If a customer says something positive about your brand on social, send them a quick thank-you or ask them what they think about your product or service. It’s a small act, but one that nurtures a positive relationship between you and your customer that lasts and lasts.
Strike the right tone of voice
As with every customer interaction, striking the right tone of voice is vital. There are countless examples of brands making an ill-timed joke or inappropriate turn of phrase, only for the customer to become even angrier or upset.
Of course, this can be tricky to perfect on social. Character limits and a lack of facial or verbal cues make it difficult to convey the appropriate tone of voice to distressed customers.
A good way to circumvent this minefield is to tailor your tone of voice to every situation by watching how the customer themselves is communicating.
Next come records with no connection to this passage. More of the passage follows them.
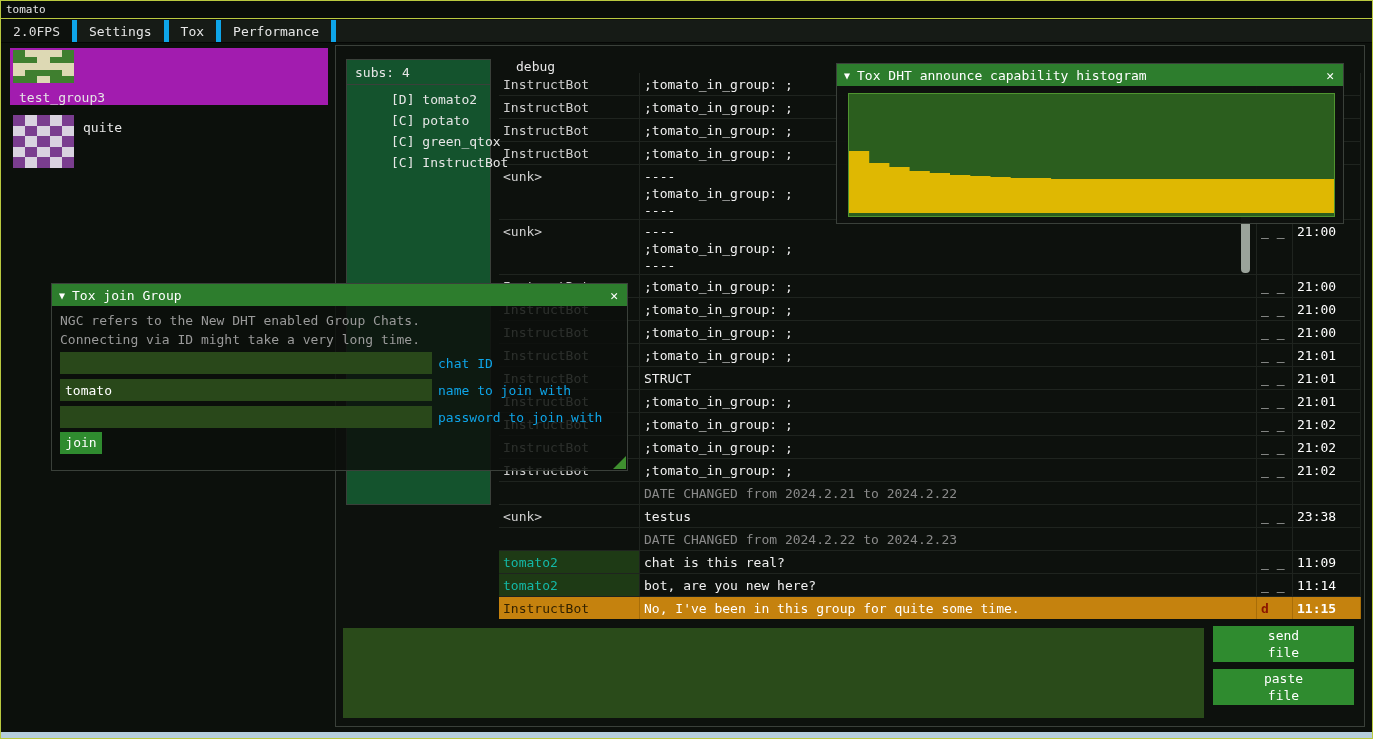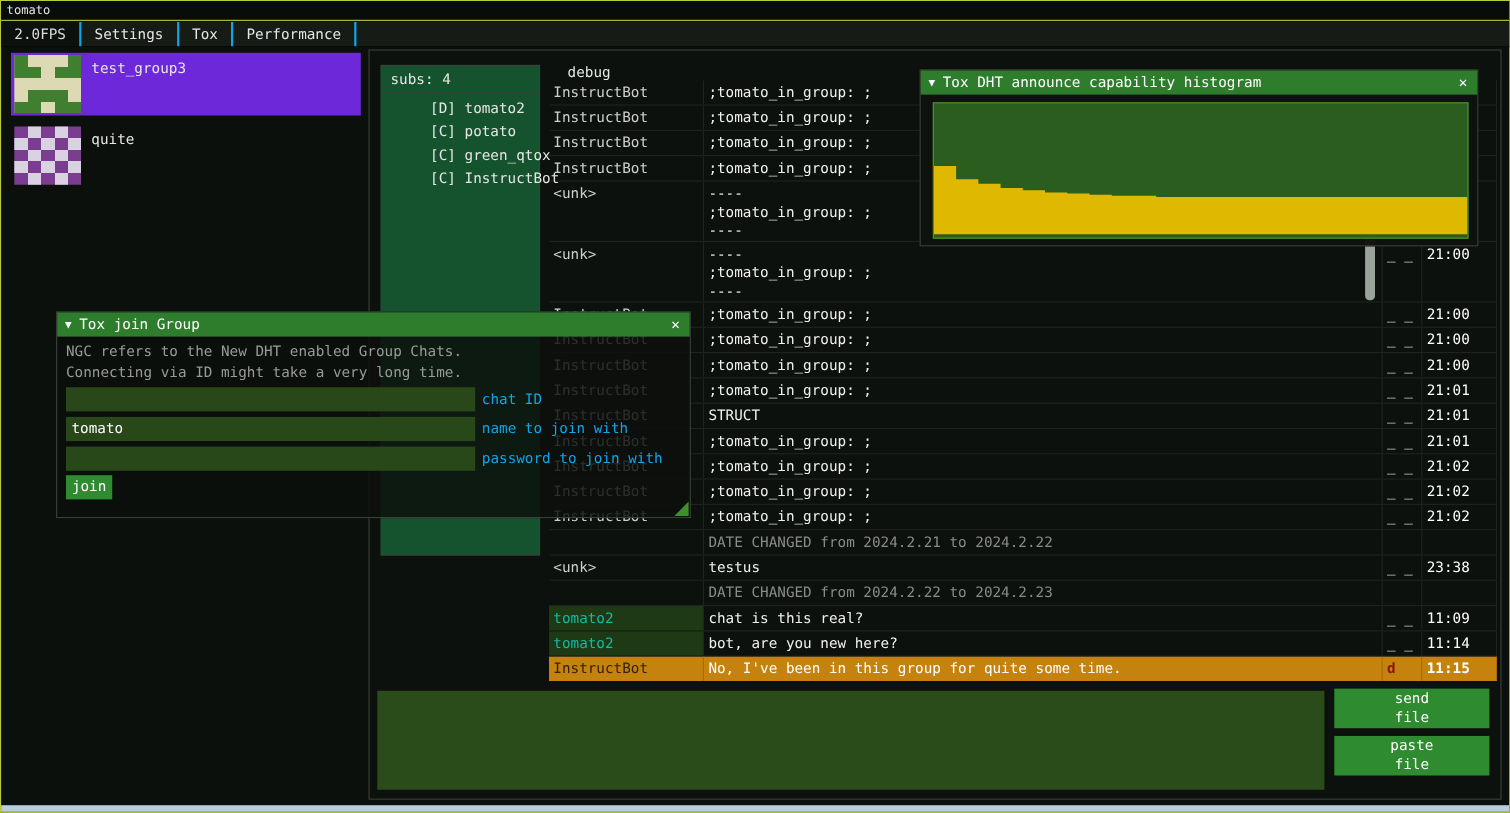--- a/index.html
+++ b/index.html
@@ -11,26 +11,26 @@
     position:relative;
     overflow:hidden;
   }
   .app { position:absolute; inset:0; border:1px solid #b9c93f; background:#0c100c; }
 
   
   .titlebar { position:absolute; left:0; top:0; right:0; height:18px; background:#090d09;
               font-size:11px; padding:2px 5px; border-bottom:1px solid #b9c93f; }
   .menubar { position:absolute; top:19px; left:0; right:0; height:23px; background:#161b16;
              display:flex; align-items:stretch; border-bottom:1px solid #050705; }
-  .menu-seg { padding:4px 12px 0 12px; font-size:13px; border-right:2px solid #0ea5e9; }
+  .menu-seg { padding:4px 12px 0 12px; font-size:13px; border-right:5px solid #0ea5e9; }
   .menu-fps { background:#0d110d; color:#dcdcdc; }
 
   
   .group-row { position:absolute; left:9px; width:318px; height:57px; display:flex; }
-  .group-row.selected { background:#6d28d9; }
+  .group-row.selected { background:#a21caf;flex-direction:column; }
   .group-avatar { margin:2px 0 0 3px; }
   .group-name { margin-left:9px; margin-top:7px; font-size:13px; }
 
   
   .group-window { position:absolute; left:334px; top:44px; width:1030px; height:682px;
                   border:1px solid #3a403a; background:#0d110d; }
 
   
   .member-panel { position:absolute; left:345px; top:58px; width:145px; height:446px;
                   border:1px solid #3a403a; background:#14532d; z-index:5; }

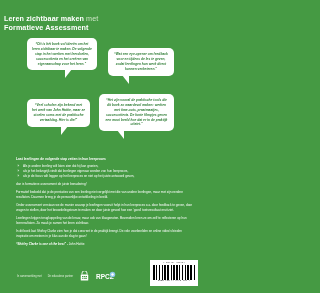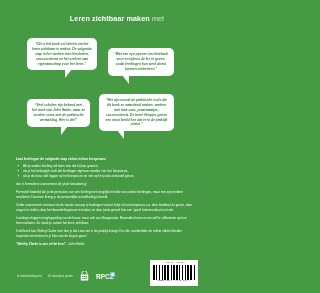--- a/index.html
+++ b/index.html
@@ -13,23 +13,23 @@
     background: #459a43;
     font-family: "Liberation Sans", sans-serif;
     color: #ffffff;
     position: relative;
   }
 
   
   .title-block {
     position: absolute;
     top: 14px;
-    left: 12px;
+    left: 4px;
     width: 210px;
-    text-align: center;
+    text-align: left;
     line-height: 1.28;
   }
   .title-line {
     font-size: 7.2px;
     font-weight: bold;
     letter-spacing: 0.1px;
     white-space: nowrap;
   }
   .title-light {
     font-weight: normal;
@@ -194,20 +194,21 @@
   }
 </style>
 </head>
 <body>
 
 <div class="title-block">
   <div class="title-line">
     <span>Leren zichtbaar maken</span>
     <span class="title-light">met</span>
   </div>
+  <div class="title-line">Formatieve Assessment</div>
 </div>
 
 <div class="bubble b1">
   <span>“Dit is hét boek vol ideeën om het leren zichtbaar te maken. De volgende stap in het werken met leerdoelen, succescriteria en het creëren van eigenaarschap voor het leren.”</span>
   <span class="tail"></span>
 </div>
 
 <div class="bubble b2">
   <span>“Wat een eye-opener om feedback voor en tijdens de les te geven, zodat leerlingen hun werk direct kunnen verbeteren.”</span>
   <span class="tail"></span>

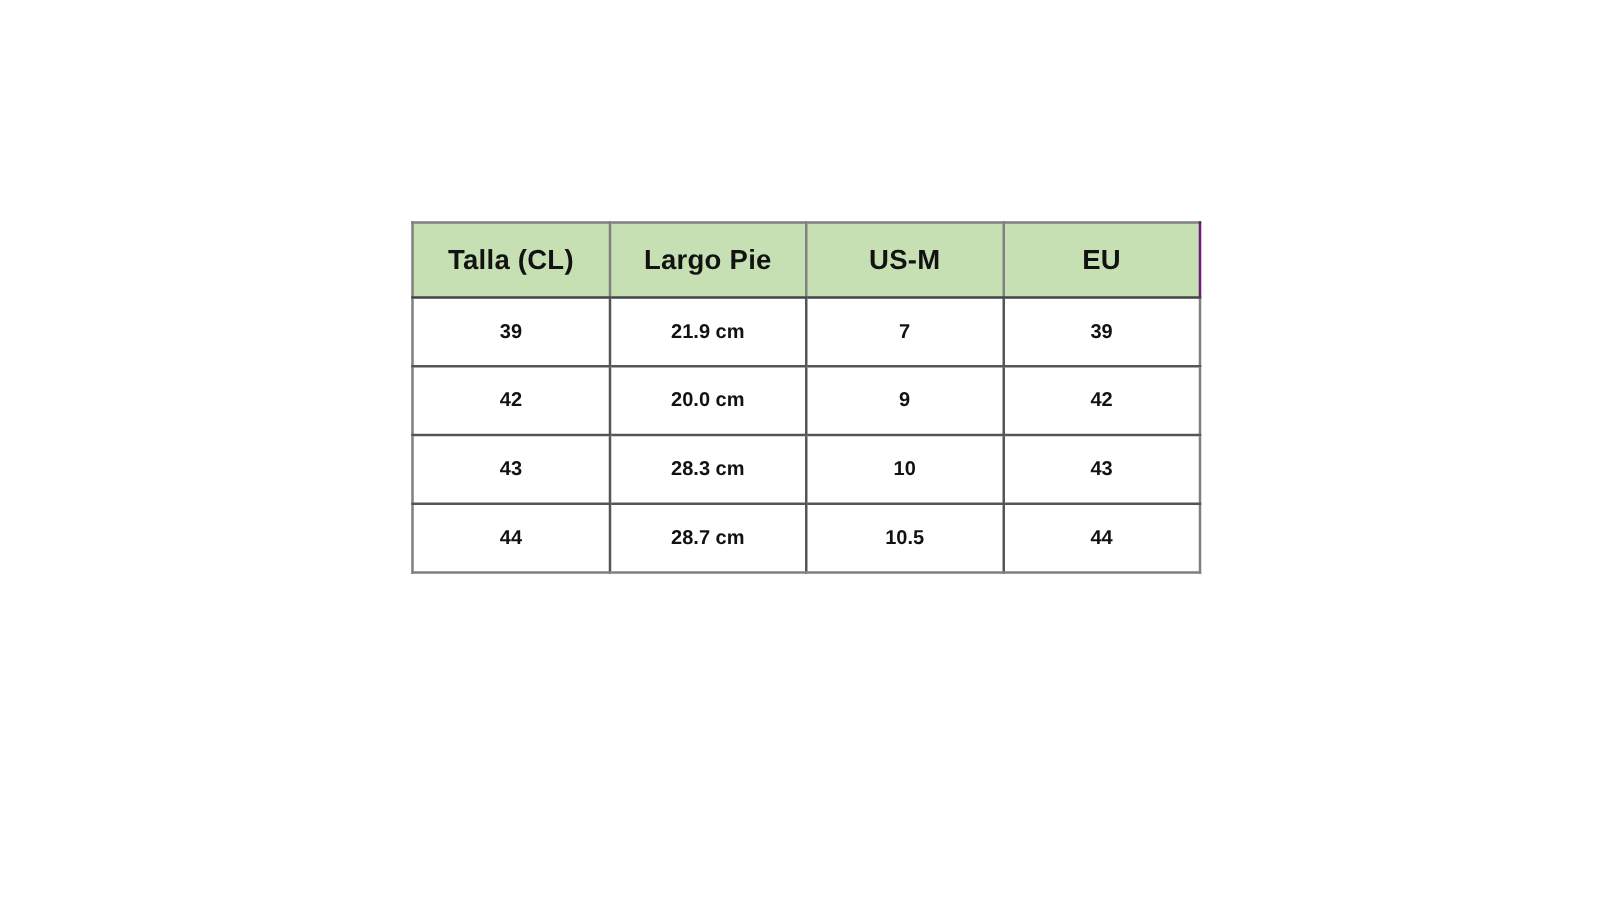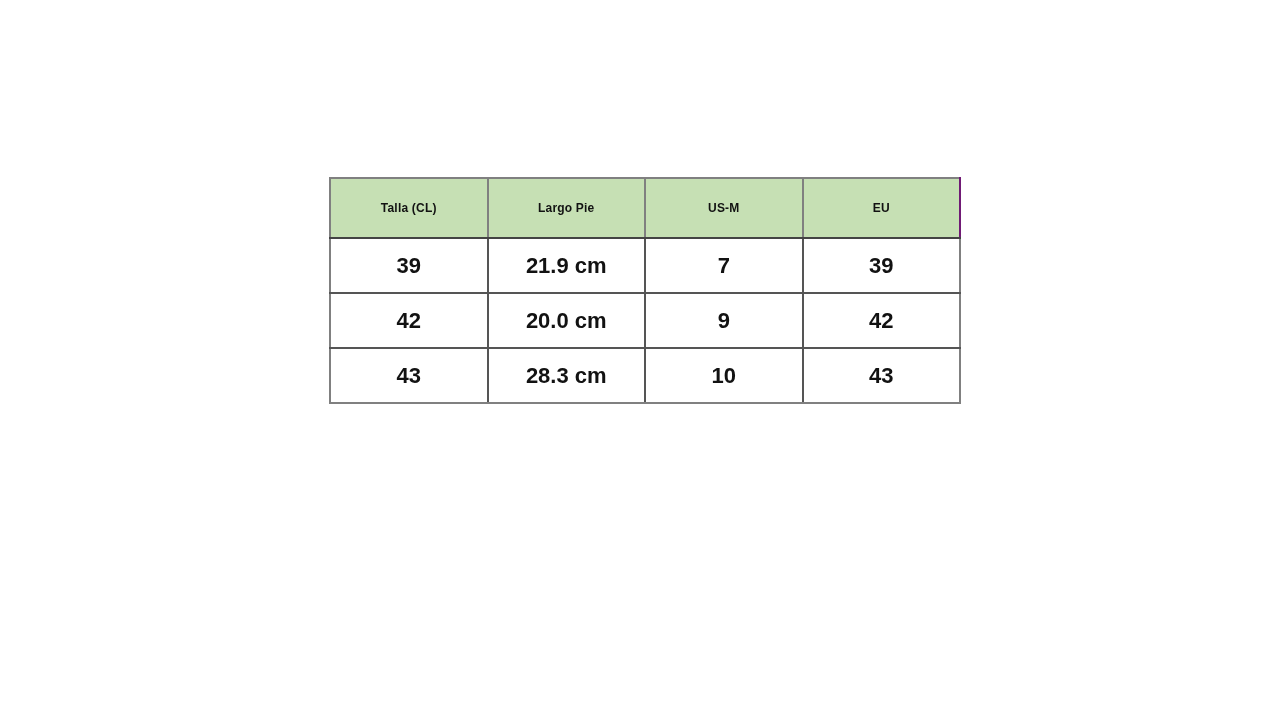--- a/index.html
+++ b/index.html
@@ -47,33 +47,33 @@
   }
 
   #size-table tr > th:first-child,
   #size-table tr > td:first-child {
     border-left: 2px solid #808080;
   }
 
   #size-table thead th {
     background: #c6e0b4;
     height: 58px;
-    font-size: 12px;
+    font-size: 22px;
     letter-spacing: 0.2px;
     border-top: 2px solid #808080;
     border-bottom: 2px solid #444444;
     border-right: 2px solid #808080;
   }
   #size-table thead th:last-child {
     border-right: 2px solid #701a75;
   }
 
   #size-table tbody td {
     height: 53px;
-    font-size: 22px;
+    font-size: 16px;
     background: #ffffff;
     border-right: 2px solid #555555;
     border-bottom: 2px solid #555555;
   }
   #size-table tbody td:last-child {
     border-right: 2px solid #808080;
   }
   #size-table tbody tr:last-child td {
     border-bottom: 2px solid #808080;
   }
@@ -121,16 +121,22 @@
         <td><span class="cell-label">20.0 cm</span></td>
         <td><span class="cell-label">9</span></td>
         <td><span class="cell-label">42</span></td>
       </tr>
       <tr>
         <td><span class="cell-label">43</span></td>
         <td><span class="cell-label">28.3 cm</span></td>
         <td><span class="cell-label">10</span></td>
         <td><span class="cell-label">43</span></td>
       </tr>
+      <tr>
+        <td><span class="cell-label">44</span></td>
+        <td><span class="cell-label">28.7 cm</span></td>
+        <td><span class="cell-label">10.5</span></td>
+        <td><span class="cell-label">44</span></td>
+      </tr>
     </tbody>
   </table>
 
 </div>
 
 </body></html>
For instance, if the customer is using emojis or exclamation marks, it’s generally okay to use them yourself. On the other end of the spectrum, if it looks like they are not a native English speaker, you might need to avoid certain turns of phrase which might sound alien to them.
If your customer is angry, it’s important to immediately make clear that you are empathic for their situation.
Social media is a great way to resolve customer queries, nurture relationships with brand advocates, and show that you are aware and attentive to their input for your brand. Follow the tips above and launch a social media customer support strategy that works for you and your audience in 2020.